DevOps & Monitoring
by Theo Schlossnagle
As IT organizations evolve their understanding of how data helps them make decisions, they need to analyze massively increasing numbers of metrics. Current monitoring systems weren’t built for the new requirements of IT, how can you be sure that yours is?
In this post, you’ll learn about:
- The latest monitoring requirements you should consider including being API accessible, having 100% operability, and scaling to meet new standards of metric collection.
- How histograms power big data analytics
- How time series data provides a deeper context to improve root cause analysis
The last ten years have seen a massive change in how IT operations and development enables business success. From technological drivers like virtualization and cloud computing, to fundamental process game-changers like continuous delivery, continuous integration, and rapid application development, IT has never been more complex or more critical to creating competitive advantage.

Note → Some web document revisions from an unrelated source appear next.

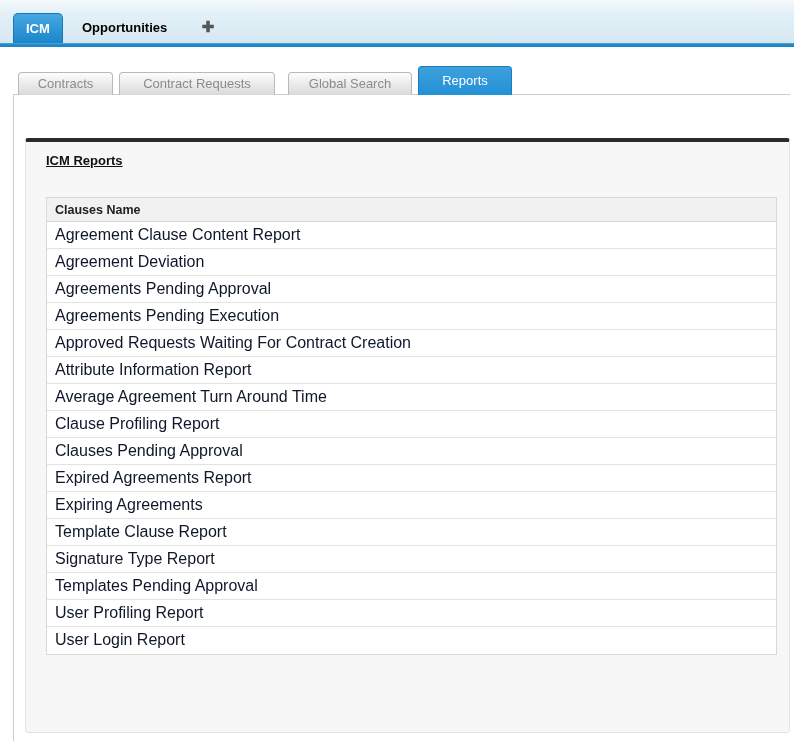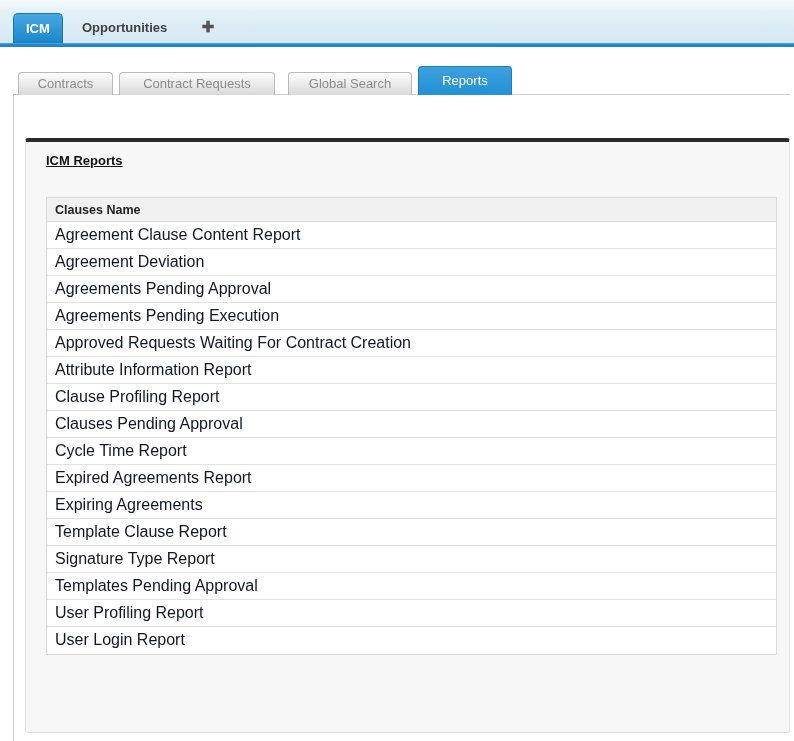--- a/index.html
+++ b/index.html
@@ -26,21 +26,21 @@
     background:linear-gradient(#47a8e2, #1a86ca);
     border:1px solid #1877b4; border-bottom:none;
     border-radius:5px 5px 0 0;
     color:#ffffff; font-weight:bold; font-size:13px;
     cursor:pointer;
     text-align:center;
   }
   .app-tab-inactive {
     position:absolute; left:72px; top:13px; height:30px; line-height:30px;
     padding:0 10px;
-    color:#404040; font-weight:bold; font-size:13px;
+    color:#000000; font-weight:bold; font-size:13px;
     cursor:pointer;
   }
   .add-tab-button {
     position:absolute; left:196px; top:13px; width:24px; height:28px;
     line-height:28px; text-align:center;
     color:#555555; font-weight:bold; font-size:15px;
     cursor:pointer;
   }
 
   
@@ -128,23 +128,23 @@
   <div class="panel-title">ICM Reports</div>
 
   <div class="report-table">
     <div class="report-table-header">Clauses Name</div>
     <div class="report-row">Agreement Clause Content Report</div>
     <div class="report-row">Agreement Deviation</div>
     <div class="report-row">Agreements Pending Approval</div>
     <div class="report-row">Agreements Pending Execution</div>
     <div class="report-row">Approved Requests Waiting For Contract Creation</div>
     <div class="report-row">Attribute Information Report</div>
+    <div class="report-row">Average Agreement Turn Around Time</div>
     <div class="report-row">Clause Profiling Report</div>
     <div class="report-row">Clauses Pending Approval</div>
-    <div class="report-row">Cycle Time Report</div>
     <div class="report-row">Expired Agreements Report</div>
     <div class="report-row">Expiring Agreements</div>
     <div class="report-row">Template Clause Report</div>
     <div class="report-row">Signature Type Report</div>
     <div class="report-row">Templates Pending Approval</div>
     <div class="report-row">User Profiling Report</div>
     <div class="report-row">User Login Report</div>
   </div>
 </div>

To support increasingly Web-Scale IT operations and wide-scale cloud adoption, applications now operate as services. This requires software engineers and operations teams to collaborate to meet “always on” customer expectations and deliver superior customer experiences. As more and more companies transform themselves into service-centric, “always on” environments, they are also turning to DevOps, a fundamental shift in IT mentality, to help them align – and stay aligned – with the market. This means enterprise IT needs to become more agile, develop projects faster, shorten release cycles, and get to market faster with less risk.
Monitoring DevOps Environments Requires a New Approach
DevOps environments are continuous-delivery, continuous-integration environments where user demand drives frequent, high-performing release cycles and systems change very quickly. It’s so dynamic that old monitoring tools are trying to solve problems that no longer exist, and simply do not meet new monitoring expectations and requirements. IT patches, manipulates, mutilates, and evolves old monitoring tools to get them to work. Sometimes this works really well, but most of
the time it does not.
At the same time, “always on,” high-reliability has become table stakes in application delivery. To optimize performance, this means that “always on,” high-reliability in monitoring systems is non-negotiable. It also means that engineers need an efficient way to identify performance problems. Today’s IT is swimming in data that is constantly spewing from every infrastructure component, virtual, physical, or cloud. Identifying the source of a performance issue from what can be millions of data streams can require hours and hours of engineering time using traditional IT monitoring tools. Clearly, enterprises desperately need a new way to manage and monitor rapidly scaling and rapidly changing IT infrastructure where monitoring is a key component of service delivery – for an overall service, the microservices that make it up, and all the connections between them.
- DevOps has different requirements and expectations when it comes to monitoring, which traditional monitoring tools cannot meet.
- Reliability is critical in DevOps environments that must accommodate new levels of speed and scale.
- DevOps values monitoring and analytics tools that can provide intelligence beyond simple status, and can correlate it performance to business metrics.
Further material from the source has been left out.